This biannual event happens on Saturday, October 5th, this year. That date has special significance this time around since it occurs just one day after the historic date of the beginning of the Space Age on October 4th, 1957, with the launching of Sputnik. So there’s sure to be more fun and excitement than usual.
Amateur astronomy is a contagious hobby and stargazers are a gregarious bunch. These “star hustlers” love to share the heavens with others—especially newcomers to the hobby. To experience this for yourself, plan to attend an astronomy day activity near you. Begun in 1973 nationally (but since celebrated internationally as well), thousands come to these events all across the country twice a year (spring and fall) to experience activities like the following:
Always a big hit is daytime safe solar observing that allows you to see our home star up-close and in stunning detail. In addition to sunspots, special filters make it possible to see solar prominences dancing off the edge of the Sun and to look deep into its churning atmosphere. Demonstrations on solar safety are also given. And then there’s nighttime stargazing when skies are clear with a wide variety of sizes, types, and brands of telescopes. (If you are thinking of buying a telescope, this gives you an ideal opportunity to try out various scopes for yourself and “talk shop” with their owners.)
You may also see demonstrations of telescope-making involving the grinding, polishing, and testing of mirrors. Many astronomy clubs offer telescope-making classes as part of their membership. For example, one of the oldest and most active of these is the Amateur Telescope Makers of Boston, which meets monthly at Harvard Observatory but has its own clubhouse, optical shop, and observatories. While telescopes are now much more
affordable today (see the scientificonline.com site for many of these) than back in the early days of homemade scopes, many still find it very satisfying to view the heavens with an instrument they have actually made themselves with their own hands. (I can personally attest to this, having built my entirely homemade 6-inch reflector at my astronomy club’s shop at Pittsburgh’s Buhl Planetarium some 60 years ago as a teenager!)

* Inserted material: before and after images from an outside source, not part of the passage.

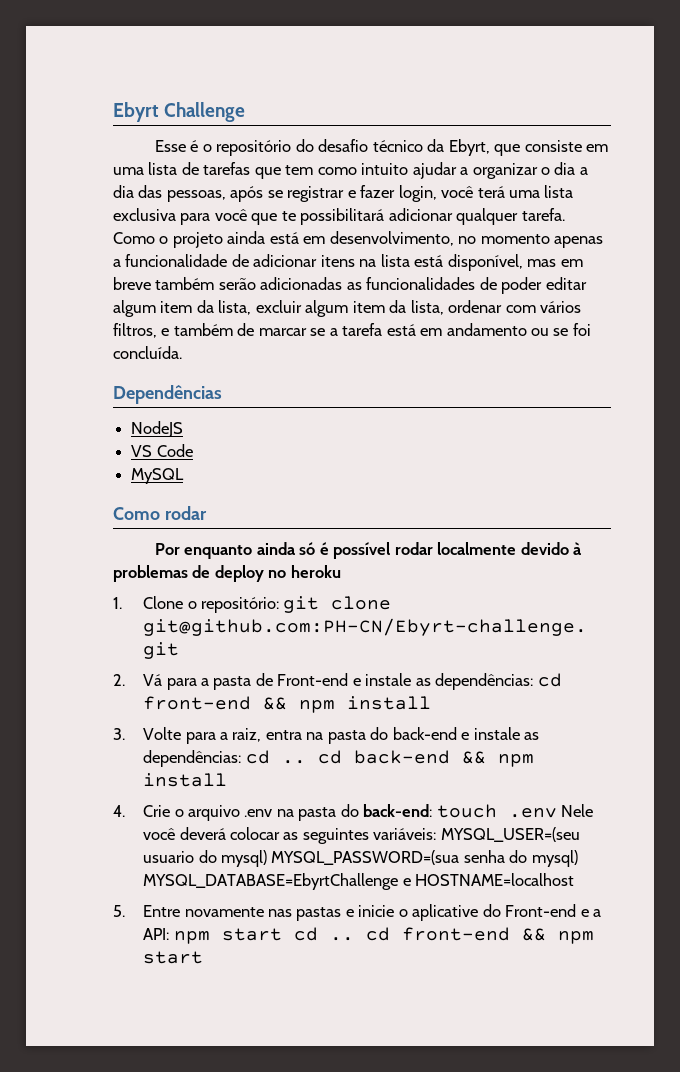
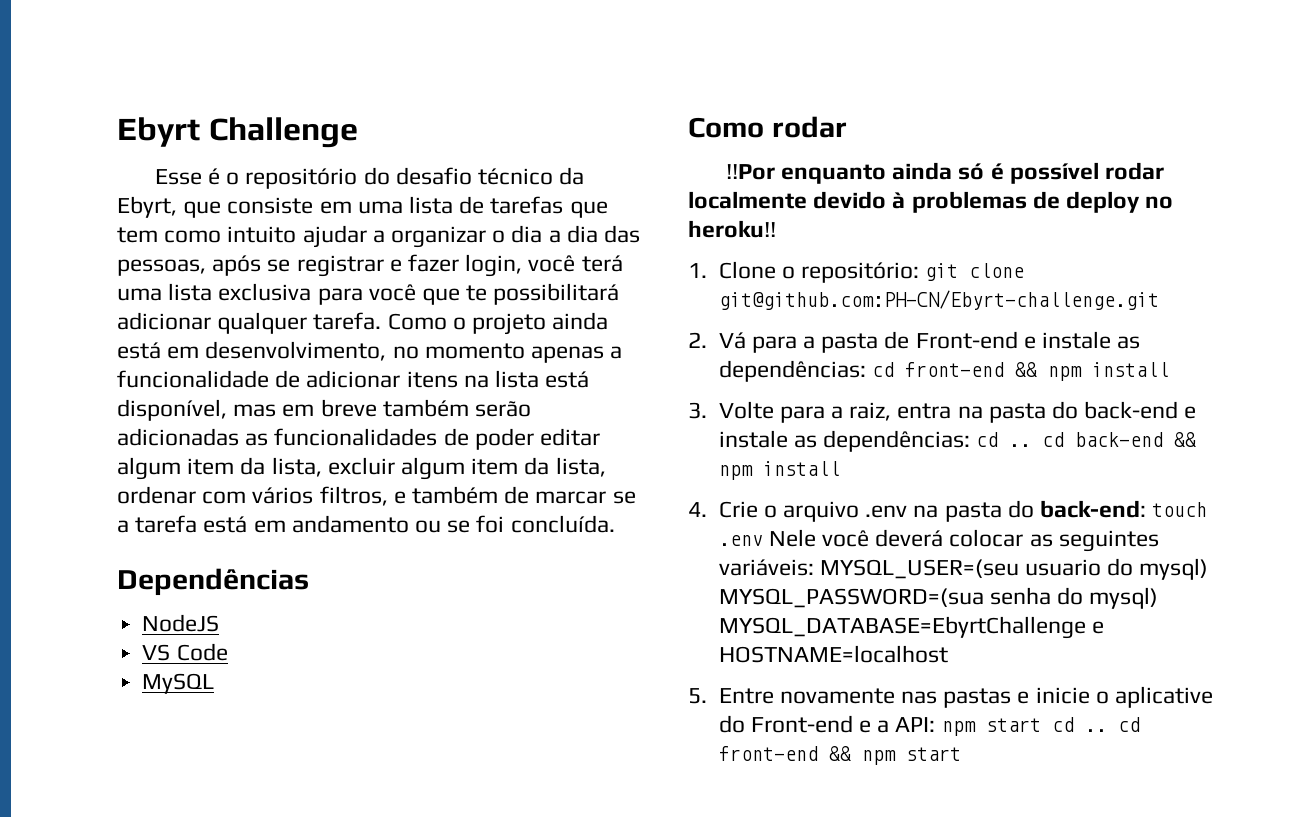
[155,543,181,555] Por -> [725,164,775,180] !!Por
[290,565,341,578] heroku -> [688,220,776,238] heroku!!

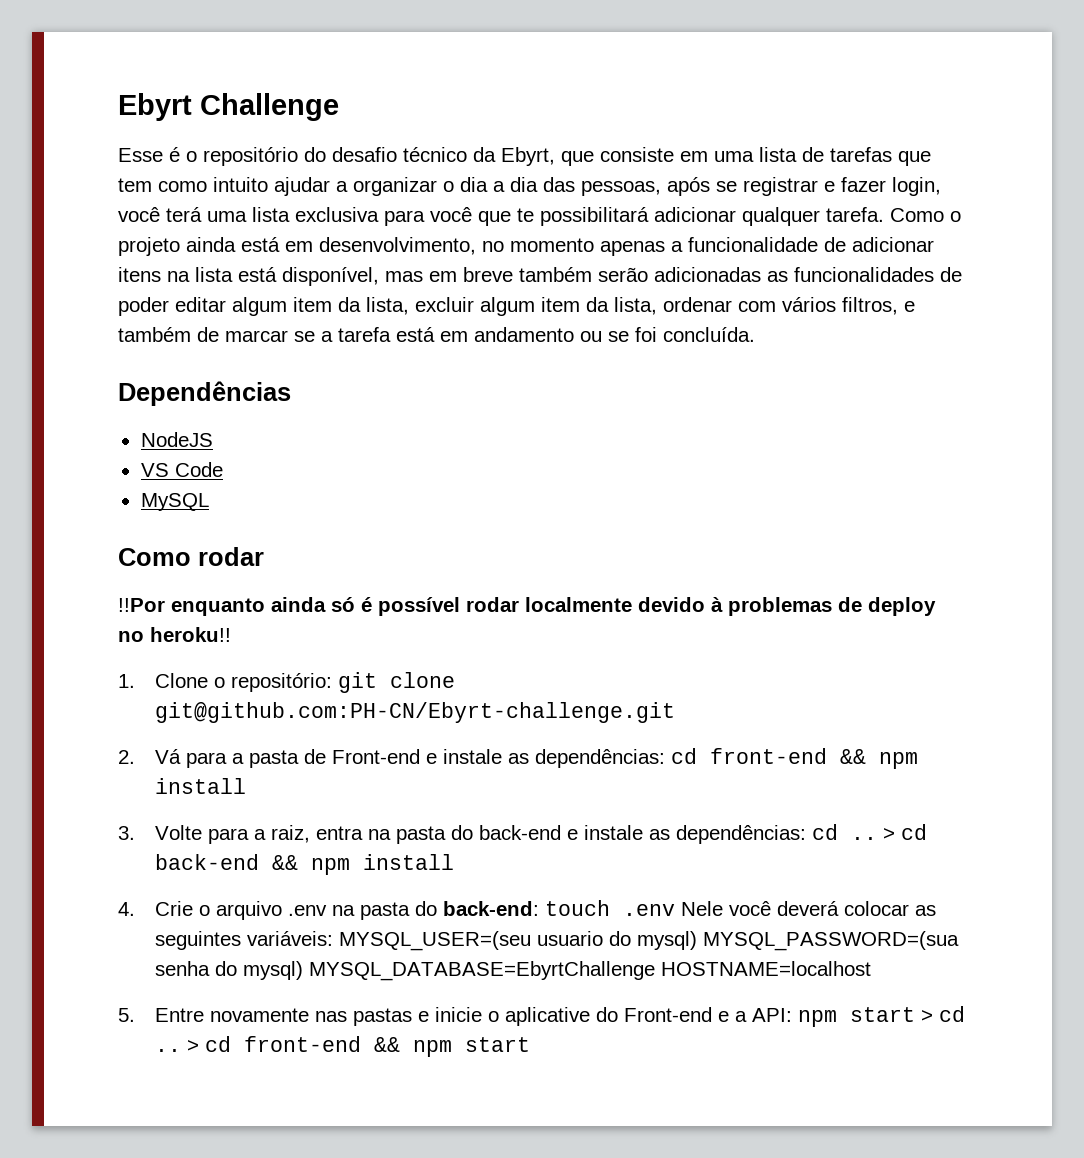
(1032, 445) none -> [883,828,896,840] >
[1091,621,1104,634] e -> (656, 971) none
[1051,717,1107,732] cd .. -> [921,1006,966,1022] [155,1040,200,1052] > cd .. >

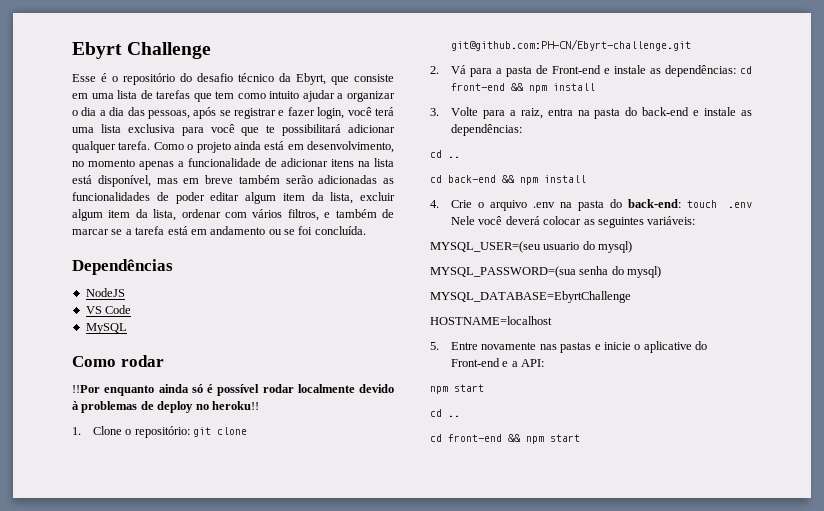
[812,824,896,840] cd .. > -> [430,150,460,158] // cd .. //
(334, 938) none -> (696, 220) //
(698, 940) none -> (633, 247) //
(304, 970) none -> (662, 272) //
(656, 971) none -> (631, 297) //
[798,1006,966,1027] [155,1040,200,1052] npm start > cd .. > -> [430,384,484,394] [430,409,460,417] // npm start // cd .. //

Many planetariums offer special sky shows as part of the Astronomy Day celebration and some will be commemorating the anniversary of the dawning of the Space Age with extra presentations. Also, professional observatories often hold open house nights for public viewing at this time as well. Call your local planetarium if you have one to check their schedule of events (and also to see if an astronomy club meets there). Check also with an observatory if you have one in your area. Schedules of Astronomy Day meetings and activities can typically be found in the local papers. But the best way is to go to this comprehensive web site offered by Sky & Telescope magazine:
There’s also a 2019 listing of astronomy clubs in the United States to be found on the
site, Go Astronomy at: https://www.go-astronomy.com/astro-club-search.htm
Should it be clear wherever you happen to be on the evening of Astronomy Day (chances are that it will be—October typically has the most number of clear nights of the year!), look up at the sky for a few minutes and visualize this: Silently out of the dark, for the first time in human history, a manmade object slowly passes overhead orbiting the Earth.
It was Sputnik. People everywhere were in awe and shock. I was among those watching and perhaps (depending on your age!) you were too. Surely a night never to be forgotten.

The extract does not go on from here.